Dataset records:

.....

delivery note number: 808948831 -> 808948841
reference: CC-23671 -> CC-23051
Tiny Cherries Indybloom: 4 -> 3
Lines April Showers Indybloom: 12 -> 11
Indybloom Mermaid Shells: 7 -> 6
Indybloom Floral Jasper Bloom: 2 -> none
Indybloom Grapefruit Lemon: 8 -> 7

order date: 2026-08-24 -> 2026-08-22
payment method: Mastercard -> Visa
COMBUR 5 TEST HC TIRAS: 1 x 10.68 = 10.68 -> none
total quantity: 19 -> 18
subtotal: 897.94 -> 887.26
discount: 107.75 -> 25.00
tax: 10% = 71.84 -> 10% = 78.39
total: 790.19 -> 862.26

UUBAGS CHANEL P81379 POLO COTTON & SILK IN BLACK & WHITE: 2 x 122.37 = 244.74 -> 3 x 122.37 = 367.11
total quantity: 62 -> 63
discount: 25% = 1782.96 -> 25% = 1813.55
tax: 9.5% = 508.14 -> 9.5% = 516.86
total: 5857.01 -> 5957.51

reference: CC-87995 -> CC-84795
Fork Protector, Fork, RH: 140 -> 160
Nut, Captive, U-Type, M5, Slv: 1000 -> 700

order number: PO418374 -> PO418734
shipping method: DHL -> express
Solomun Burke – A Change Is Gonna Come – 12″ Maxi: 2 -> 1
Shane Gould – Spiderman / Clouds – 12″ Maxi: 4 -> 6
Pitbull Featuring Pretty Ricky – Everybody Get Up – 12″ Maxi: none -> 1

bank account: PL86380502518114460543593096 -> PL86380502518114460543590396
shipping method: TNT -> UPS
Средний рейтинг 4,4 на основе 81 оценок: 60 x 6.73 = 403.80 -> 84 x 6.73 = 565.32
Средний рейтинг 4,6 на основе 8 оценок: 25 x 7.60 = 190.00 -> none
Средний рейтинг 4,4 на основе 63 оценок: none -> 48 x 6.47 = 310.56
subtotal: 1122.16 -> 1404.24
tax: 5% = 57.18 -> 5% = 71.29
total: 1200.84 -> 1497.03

.....

WORK REQUEST:
With "reference" as the word to match, copy each line of the records that has it.

SOLUTION FOR THIS TASK:
reference: CC-23671 -> CC-23051
reference: CC-87995 -> CC-84795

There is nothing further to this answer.